I want you to squirm as I kiss your breast, as I toy with your nipples with my teeth and my tongue, varying the pressure from just-barely—maddening—to as hard as you like it and beyond to where it gives you pause, all as I suck as much of you into my mouth as I can and apply other-worldly suction on you there. I want your legs to cross and your knees to rub together in an effort to increase the stresses there between your legs, at the top and middle of your thighs, and I want your hips to thrust in tiny ways that are beyond your control, and I want to tease you until you can’t stand it any longer, to get you to where you are beyond the point of decorum and restraint, and I want you to long to be naked, and I want you to silently beg me to allow you to be that way, to get on with it, breathlessly telling me how you just can’t hold back any more.

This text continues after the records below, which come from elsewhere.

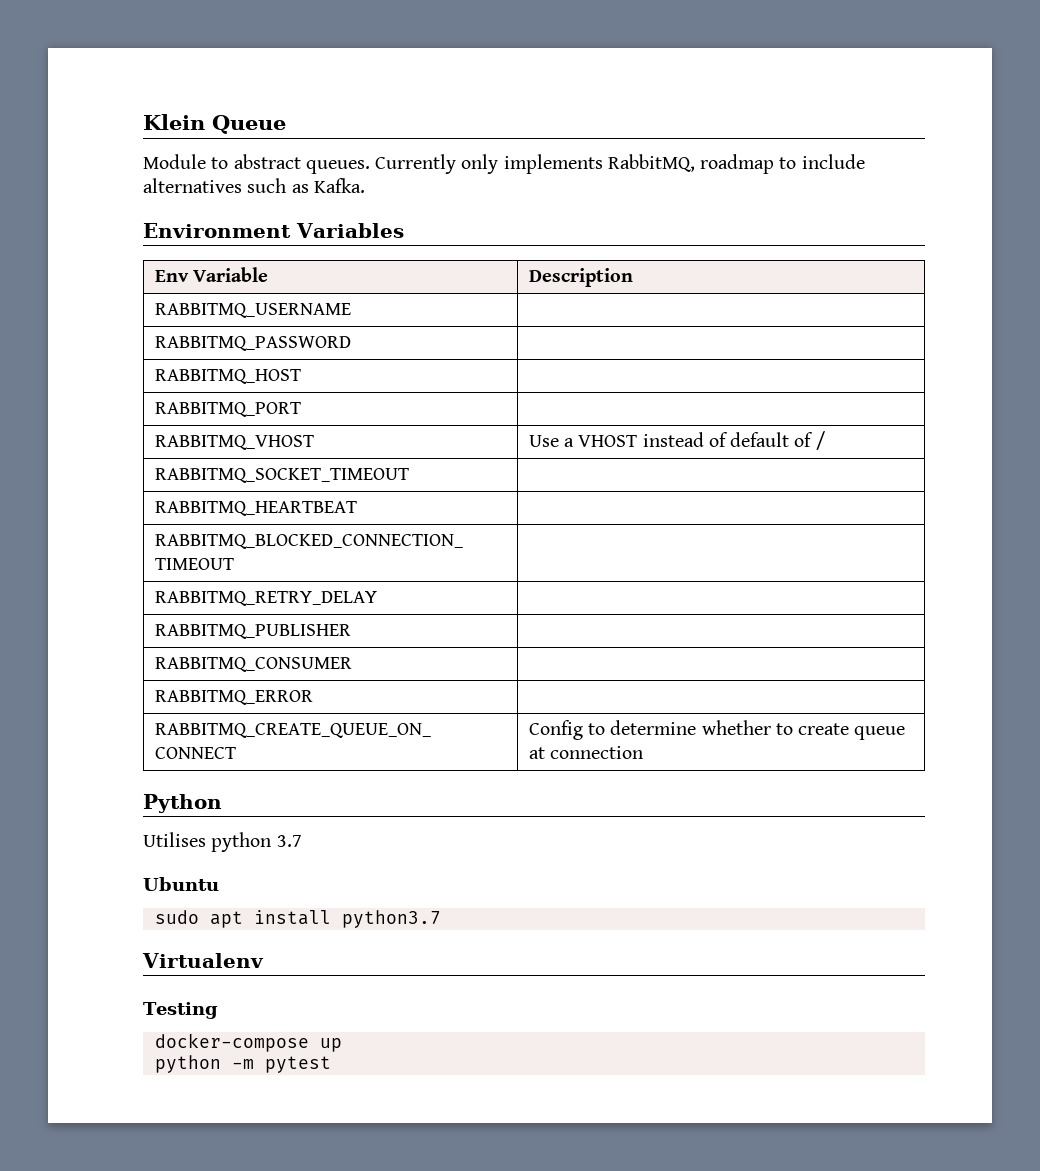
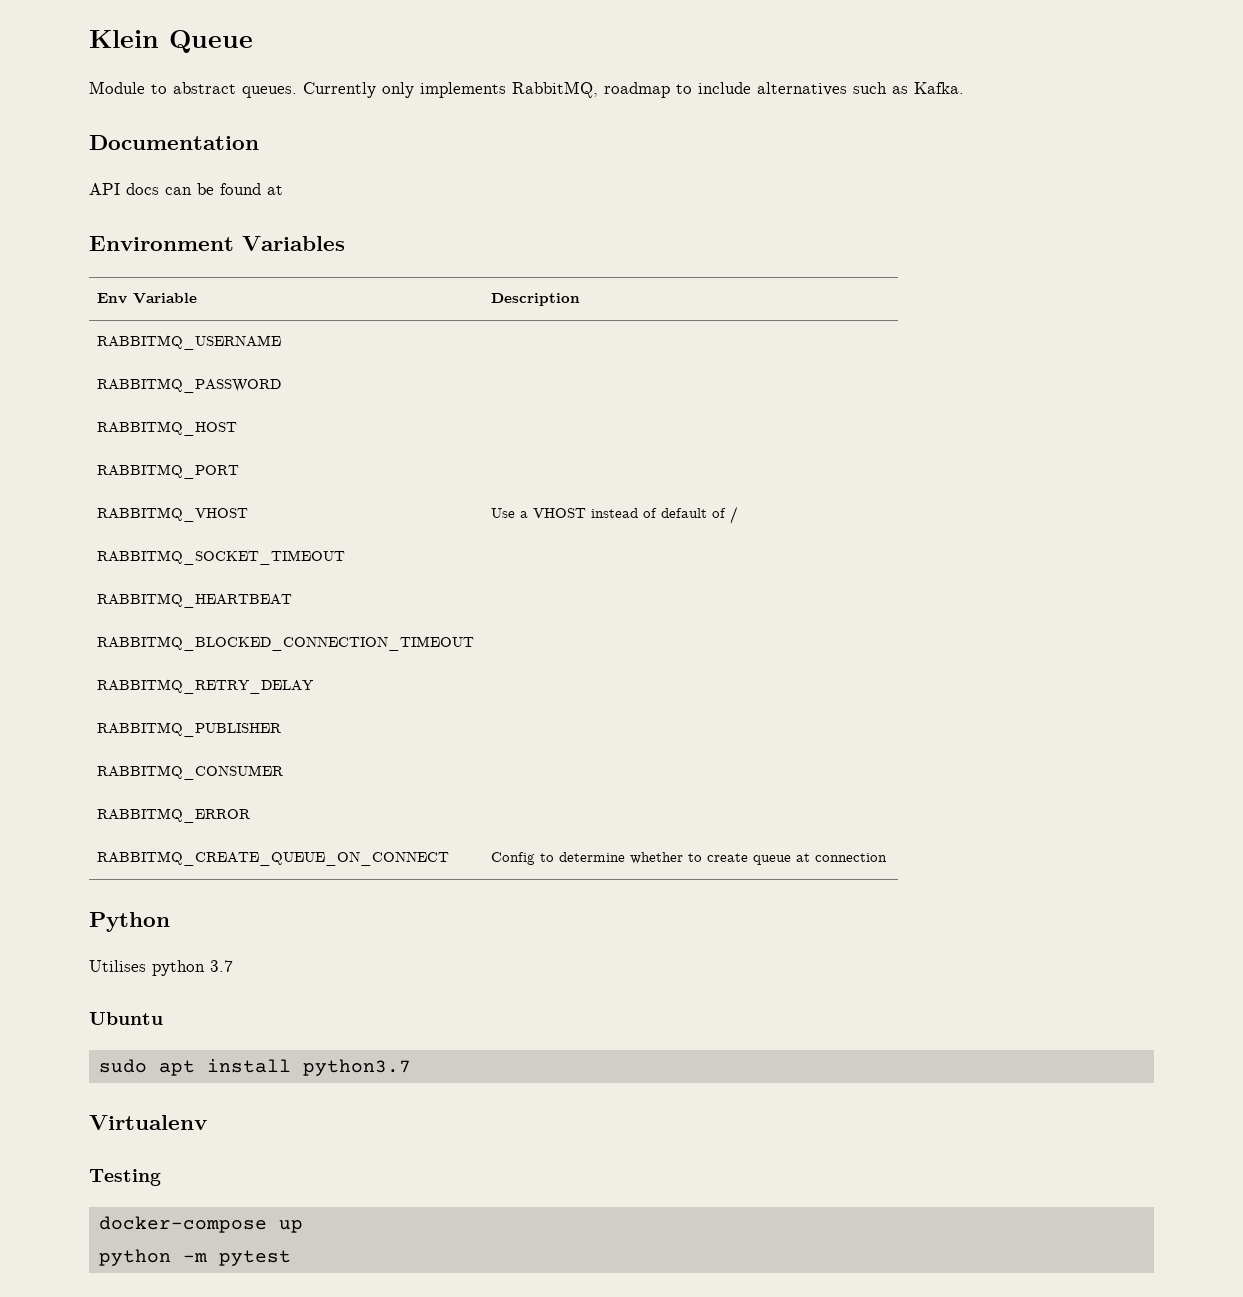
+ Documentation
+ API docs can be found at

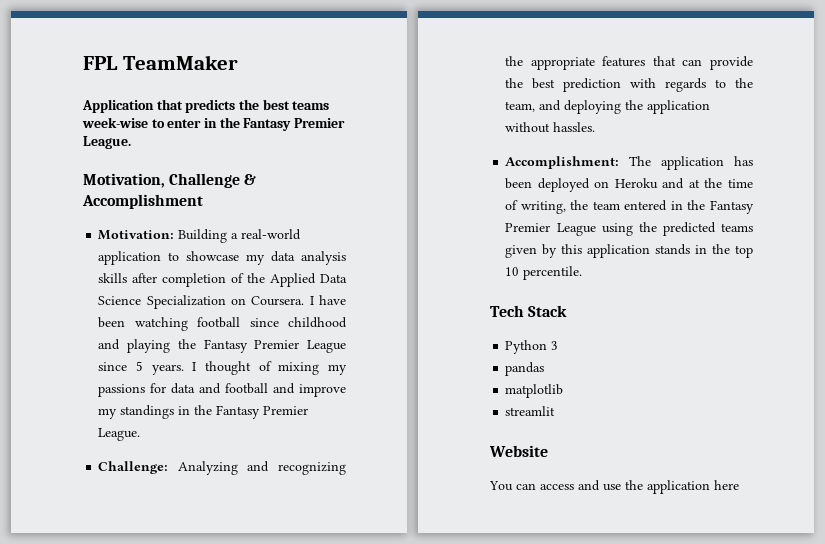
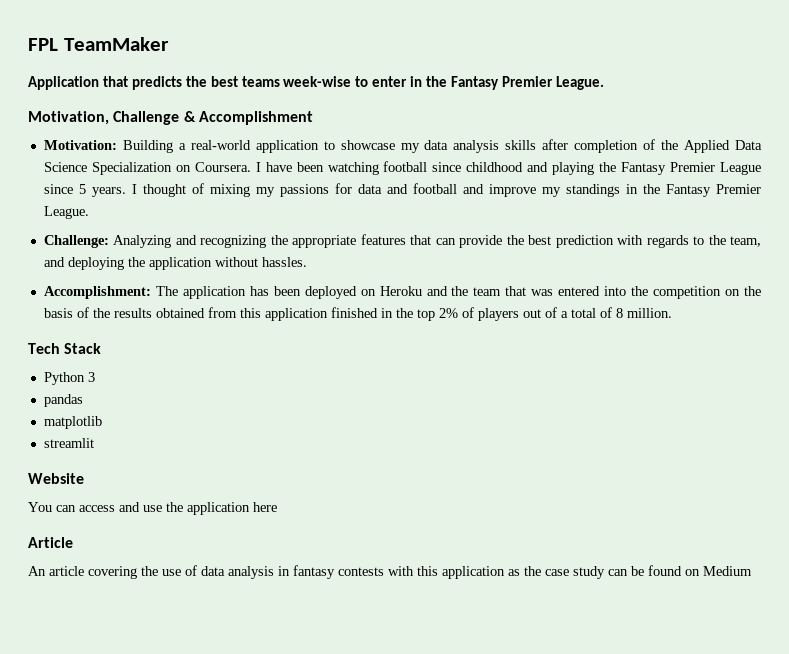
- Accomplishment: The application has been deployed on Heroku and at the time of writing, the team entered in the Fantasy Premier League using the predicted teams given by this application stands in the top 10 percentile.
+ Accomplishment: The application has been deployed on Heroku and the team that was entered into the competition on the basis of the results obtained from this application finished in the top 2% of players out of a total of 8 million.
+ Article
+ An article covering the use of data analysis in fantasy contests with this application as the case study can be found on Medium

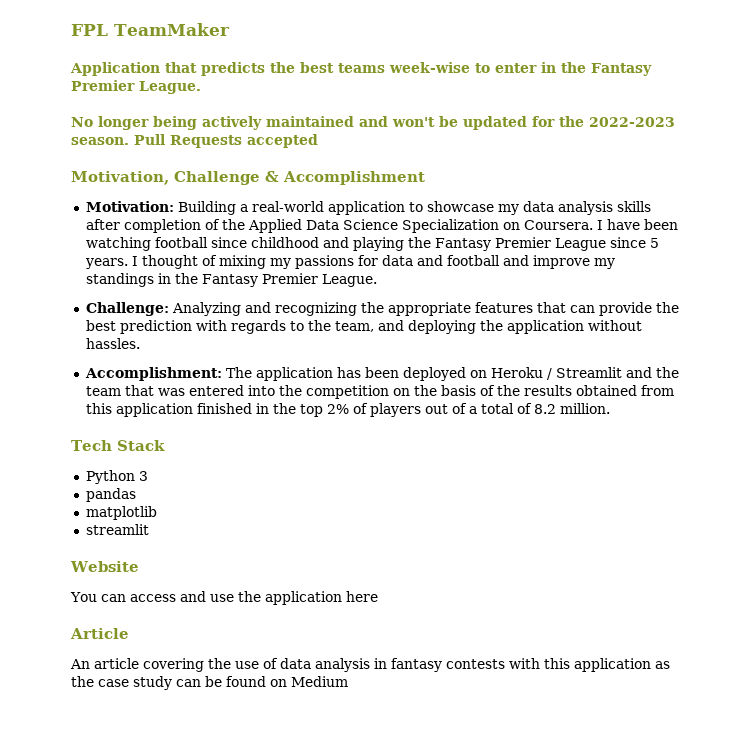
+ No longer being actively maintained and won't be updated for the 2022-2023 season. Pull Requests accepted
- Accomplishment: The application has been deployed on Heroku and the team that was entered into the competition on the basis of the results obtained from this application finished in the top 2% of players out of a total of 8 million.
+ Accomplishment: The application has been deployed on Heroku / Streamlit and the team that was entered into the competition on the basis of the results obtained from this application finished in the top 2% of players out of a total of 8.2 million.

I intend for this to take longer than you want it to, and I want you to get to where you can’t bear to wait another second for permission or approval or the go-ahead, and I want you to go right on ahead and risk and throw off the rest of your clothes. I want you to pour yourself into my mouth, groaning with impatience, roaming your hands all over me, to get me into the same state of urgent craving as you are. I want you to take my clothes off, urgent, touching, feeling, kissing, smelling, acclimating yourself to me, bringing up your desire into high, bristling, brimming, focused.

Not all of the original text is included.